Assignment:
The entries that follow include a run beginning at the line with "Mining Revenue, 2004: 2000 -> none" and ending at the line with "19:10: none -> 14"; restate that run word for word and leave the rest out.

Records for processing:

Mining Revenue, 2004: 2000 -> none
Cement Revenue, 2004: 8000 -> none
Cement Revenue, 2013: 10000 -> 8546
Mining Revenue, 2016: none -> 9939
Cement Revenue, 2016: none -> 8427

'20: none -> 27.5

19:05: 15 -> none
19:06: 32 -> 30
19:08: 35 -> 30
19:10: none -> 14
* * *
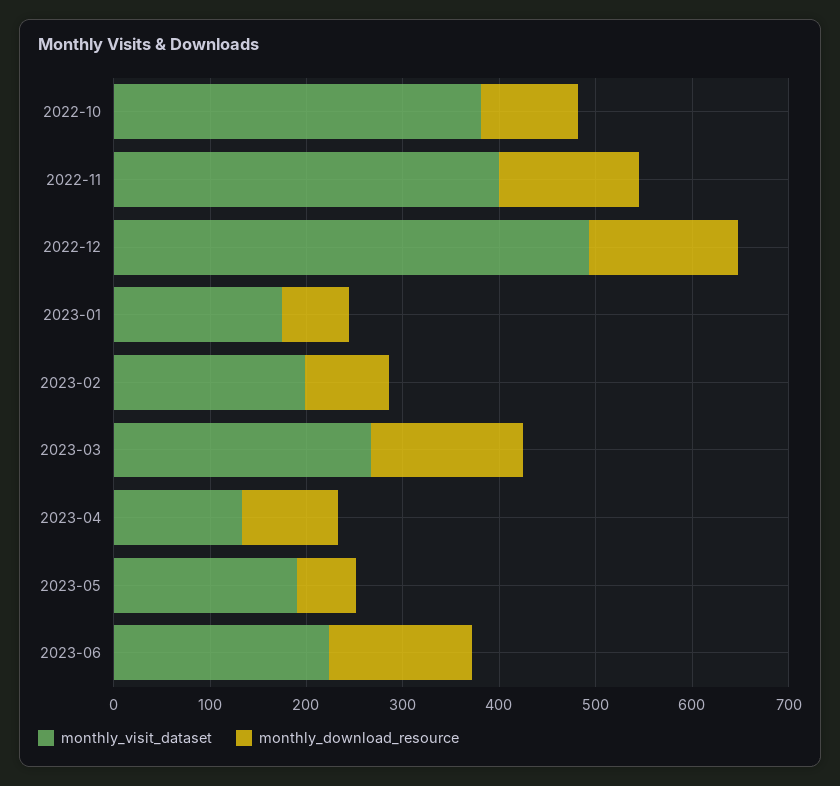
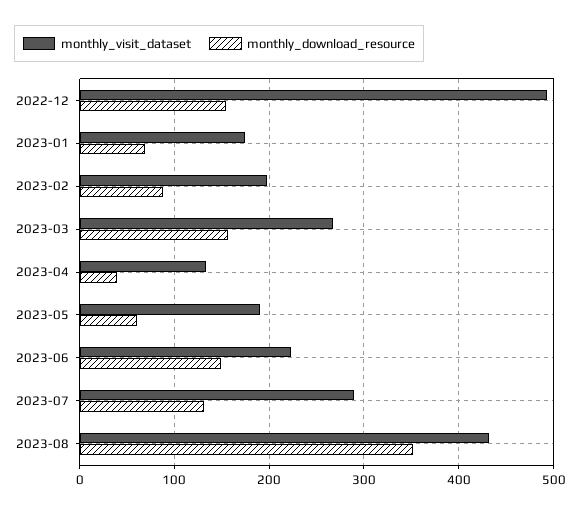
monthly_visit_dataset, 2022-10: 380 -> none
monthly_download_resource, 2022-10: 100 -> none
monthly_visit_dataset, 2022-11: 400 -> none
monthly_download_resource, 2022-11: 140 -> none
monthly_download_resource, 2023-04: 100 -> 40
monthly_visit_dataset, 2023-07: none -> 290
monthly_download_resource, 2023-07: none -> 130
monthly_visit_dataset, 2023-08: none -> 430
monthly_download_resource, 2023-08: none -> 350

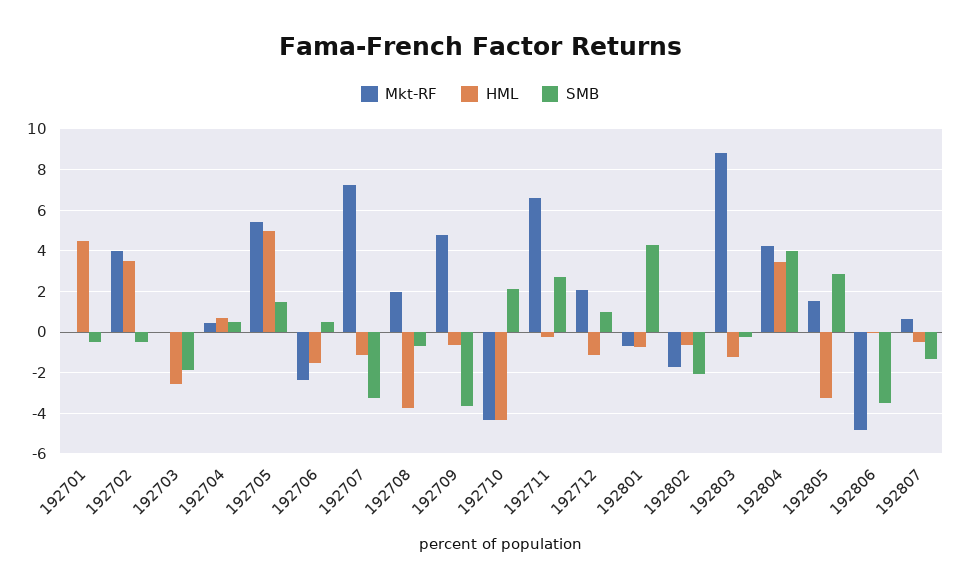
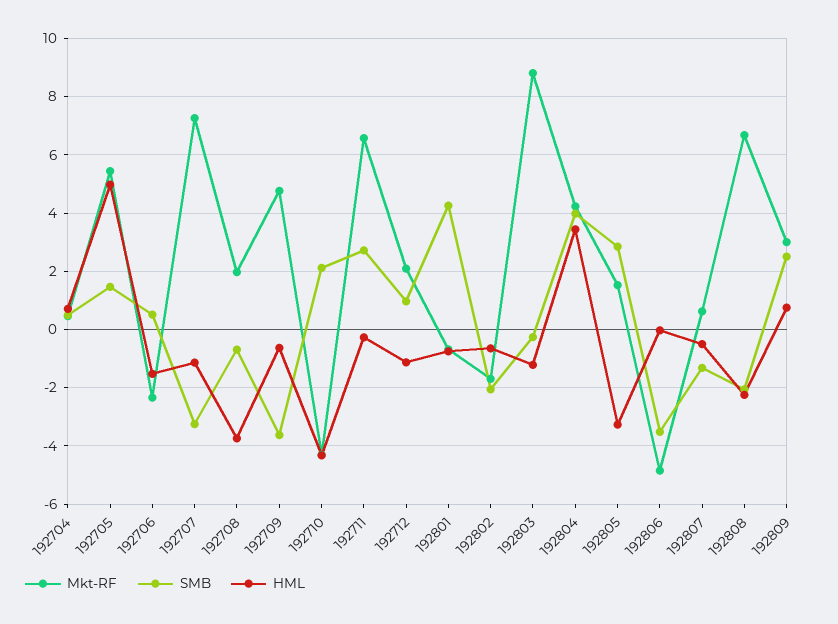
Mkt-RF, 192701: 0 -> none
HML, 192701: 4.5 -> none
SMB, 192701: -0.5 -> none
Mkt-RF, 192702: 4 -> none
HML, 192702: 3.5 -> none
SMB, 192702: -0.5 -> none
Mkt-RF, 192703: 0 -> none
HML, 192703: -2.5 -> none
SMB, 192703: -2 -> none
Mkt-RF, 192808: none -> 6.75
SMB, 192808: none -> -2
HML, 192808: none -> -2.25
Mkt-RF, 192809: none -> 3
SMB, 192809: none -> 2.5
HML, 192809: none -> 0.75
---
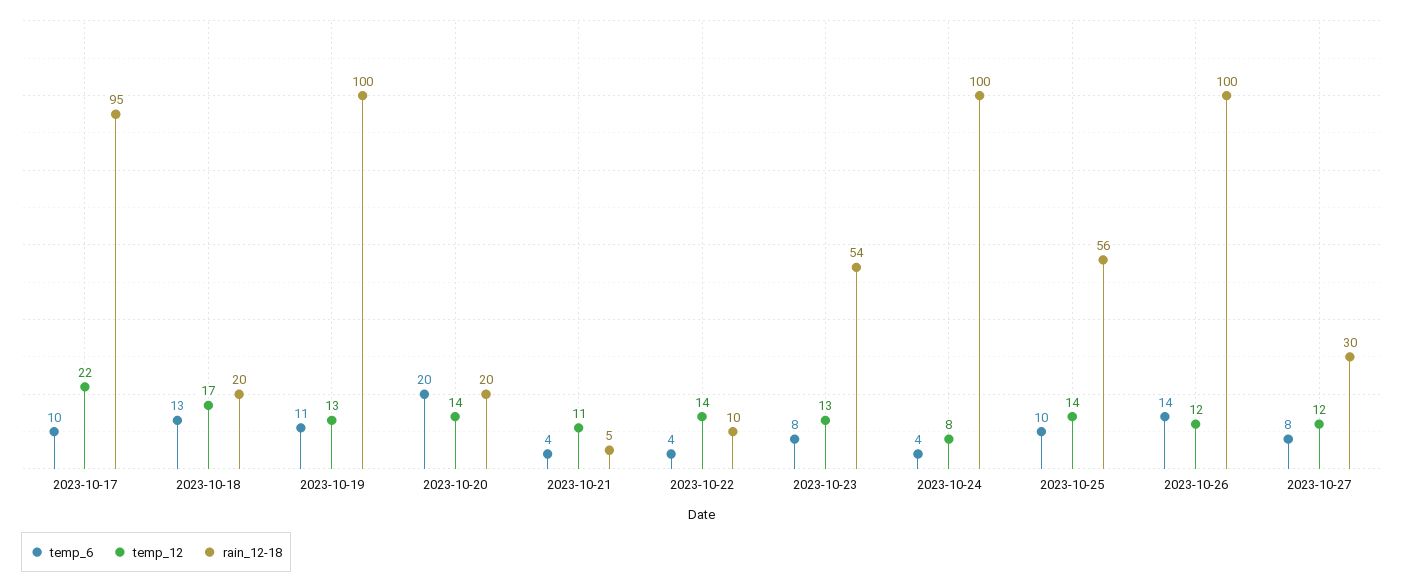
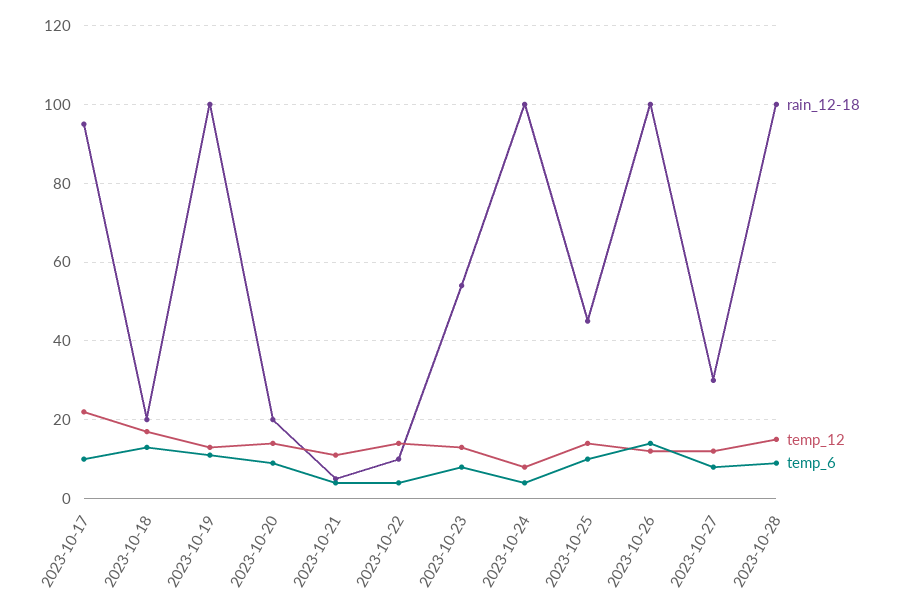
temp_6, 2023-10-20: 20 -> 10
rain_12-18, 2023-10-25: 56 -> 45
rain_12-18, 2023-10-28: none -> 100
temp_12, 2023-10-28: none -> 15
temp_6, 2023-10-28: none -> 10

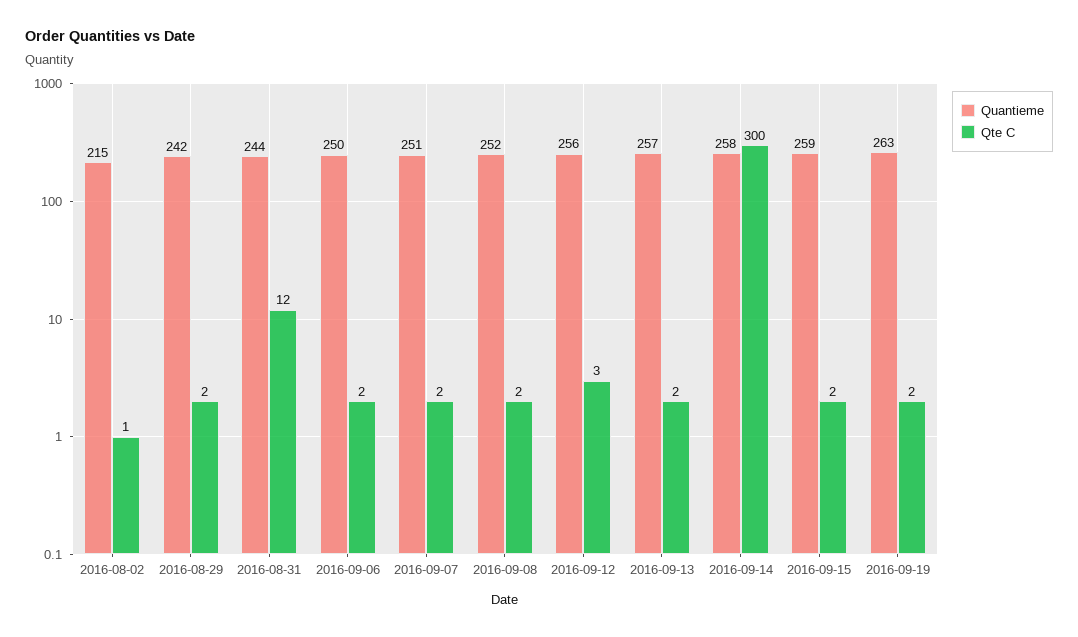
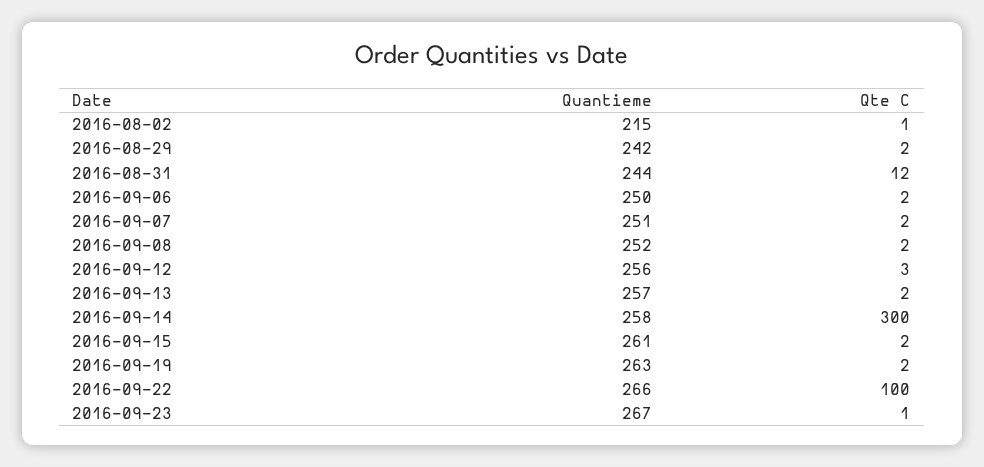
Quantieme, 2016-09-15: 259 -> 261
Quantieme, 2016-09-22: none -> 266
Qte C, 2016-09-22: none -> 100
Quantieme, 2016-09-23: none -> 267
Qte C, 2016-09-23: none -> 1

Exercise answer:
Mining Revenue, 2004: 2000 -> none
Cement Revenue, 2004: 8000 -> none
Cement Revenue, 2013: 10000 -> 8546
Mining Revenue, 2016: none -> 9939
Cement Revenue, 2016: none -> 8427

'20: none -> 27.5

19:05: 15 -> none
19:06: 32 -> 30
19:08: 35 -> 30
19:10: none -> 14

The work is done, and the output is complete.